Hyperparameters are variables to control your reinforcement learning training. They can be tuned to optimize the training time and your model performance.
The number of recent vehicle experiences sampled at random from an experience buffer and used for updating the underlying deep-learning neural network weights. Random sampling helps reduce correlations inherent in the input data. Use a larger batch size to promote more stable and smooth updates to the neural network weights, but be aware of the possibility that the training may be longer or slower.
The batch is a subset of an experience buffer that is composed of images captured by the camera mounted on the AWS DeepRacer vehicle and actions taken by the vehicle.
The number of passes through the training data to update the neural network weights during gradient descent. The training data corresponds to random samples from the experience buffer. Use a larger number of epochs to promote more stable updates, but expect a slower training. When the batch size is small, you can use a smaller number of epochs.
During each update, a portion of the new weight can be from the gradient-descent (or ascent) contribution and the rest from the existing weight value. The learning rate controls how much a gradient-descent (or ascent) update contributes to the network weights. Use a higher learning rate to include more gradient-descent contributions for faster training, but be aware of the possibility that the expected reward may not converge if the learning rate is too large.
The degree of uncertainty used to determine when to add randomness to the policy distribution. The added uncertainty helps the AWS DeepRacer vehicle explore the action space more broadly. A larger entropy value encourages the vehicle to explore the action space more thoroughly.
The discount factor determines how much of future rewards are discounted in calculating the reward at a given state as the averaged reward over all the future states. The discount factor of 0 means the current state is independent of future steps, whereas the discount factor 1 means that contributions from all of the future steps are included. With the discount factor of 0.9, the expected reward at a given step includes rewards from an order of 10 future steps. With the discount factor of 0.999, the expected reward includes rewards from an order of 1000 future steps.
The type of the objective function to update the network weights.
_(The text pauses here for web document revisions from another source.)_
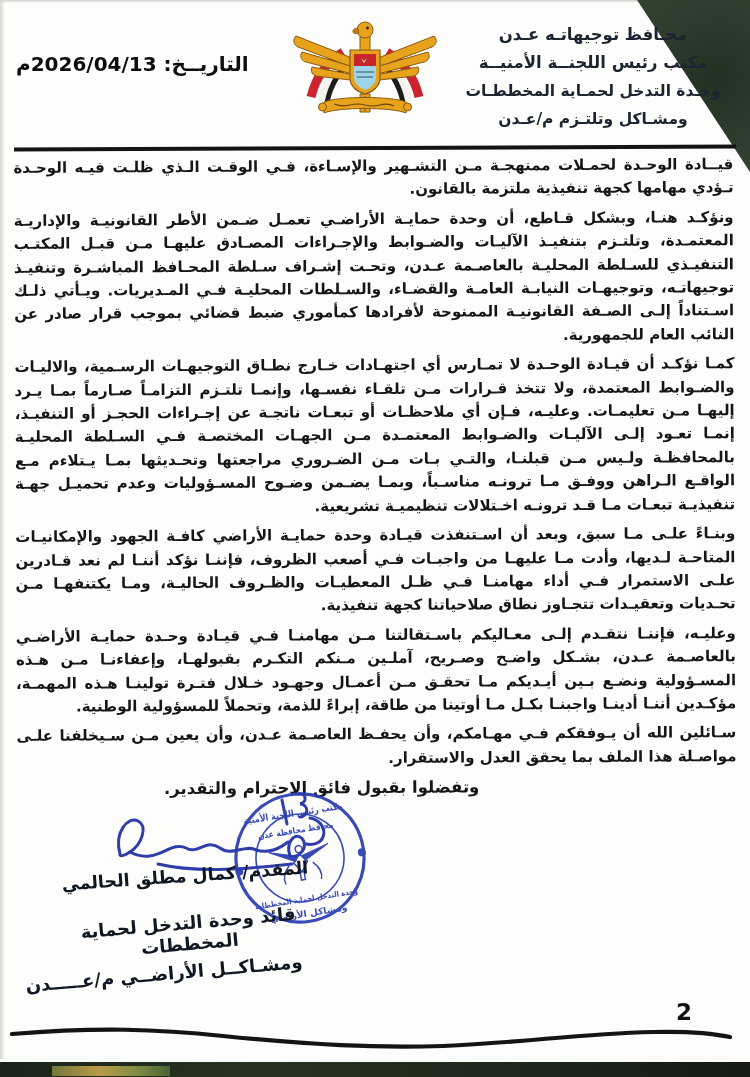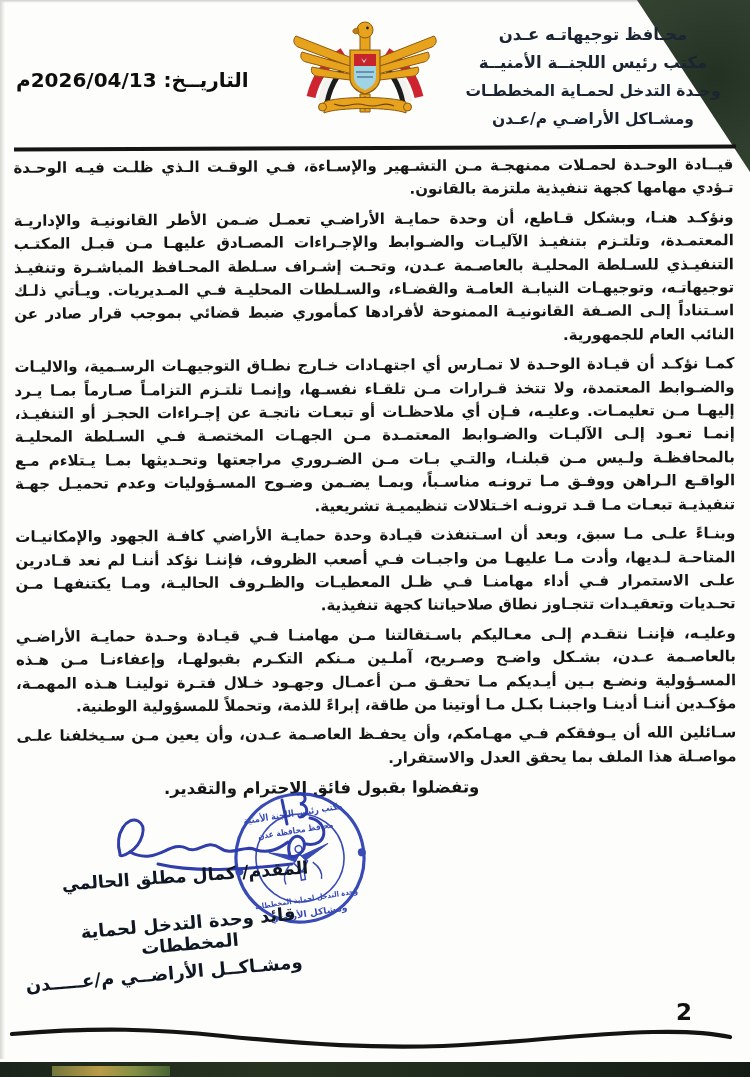--- a/index.html
+++ b/index.html
@@ -30,7 +30,7 @@
   .org .l3,.org .l4{font-size:15.5px;}
   .emblem{position:absolute;top:16px;left:286px;width:158px;height:110px;}
   .date{position:absolute;top:52px;left:16px;direction:rtl;
-    font-size:20px;font-weight:bold;color:#0e0e0e;margin-top:16px;}
+    font-size:20px;font-weight:bold;color:#0e0e0e;}
   .rule{position:absolute;top:146px;left:14px;width:722px;height:4px;
     background:#151515;transform:rotate(-.25deg);}
 

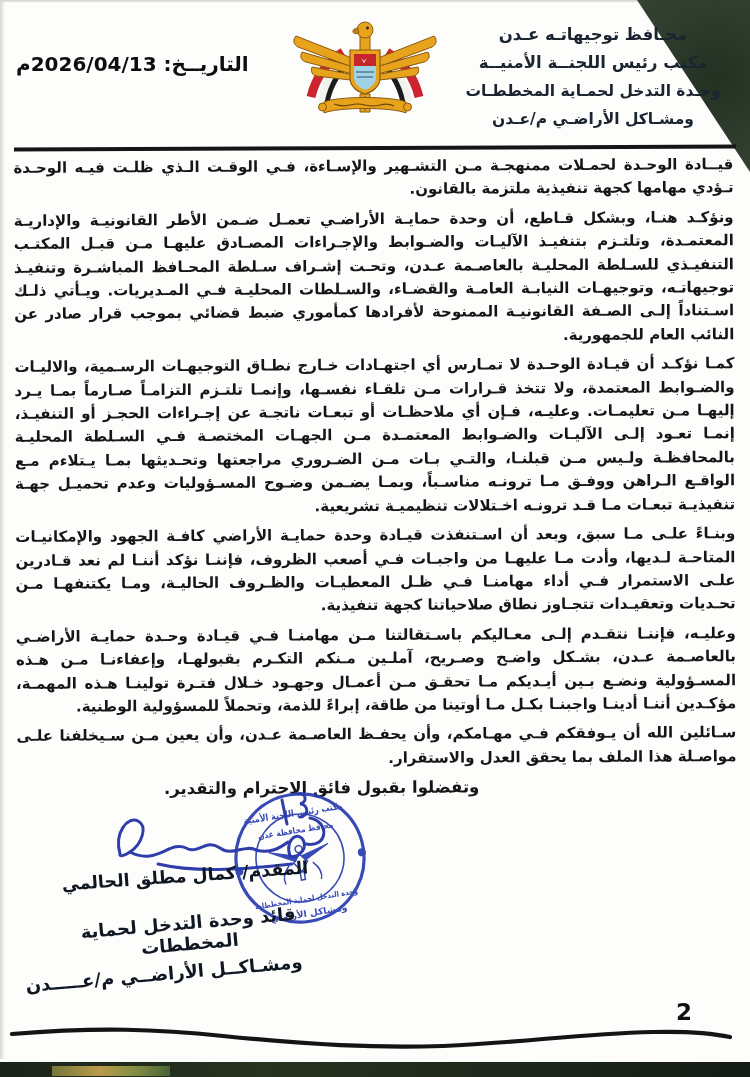--- a/index.html
+++ b/index.html
@@ -73,7 +73,7 @@
   <div class="l l1">محـافظ توجيهاتـه عـدن</div>
   <div class="l l2">مكتب رئيس اللجنــة الأمنيــة</div>
   <div class="l l3">وحـدة التدخل لحمـاية المخططـات</div>
-  <div class="l l4">ومشـاكل الأراضـي م/عـدن</div>
+  <div class="l l4">ومشـاكل وتلتـزم م/عـدن</div>
 </div>
 
 <svg class="emblem" viewBox="0 0 158 110">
A good training algorithm should make incremental changes to the vehicle’s strategy so that it gradually transitions from taking random actions to taking strategic actions to increase reward. But if it makes too big a change then the training becomes unstable and the agent ends up not learning. The Huber and Mean squared error loss types behave similarly for small updates. But as the updates become larger, the Huber loss takes smaller increments compared to the Mean squared error loss. When you have convergence problems, use the Huber loss type. When convergence is good and you want to train faster, use the Mean squared error loss type.
The size of the experience buffer used to draw training data from for learning policy network weights. An episode is a period in which the vehicle starts from a given starting point and ends up completing the track or going off the track. Different episodes can have different lengths. For simple reinforcement-learning problems, a small experience buffer may be sufficient and learning will be fast. For more complex problems which have more local maxima, a larger experience buffer is necessary to provide more uncorrelated data points. In this case, training will be slower but more stable.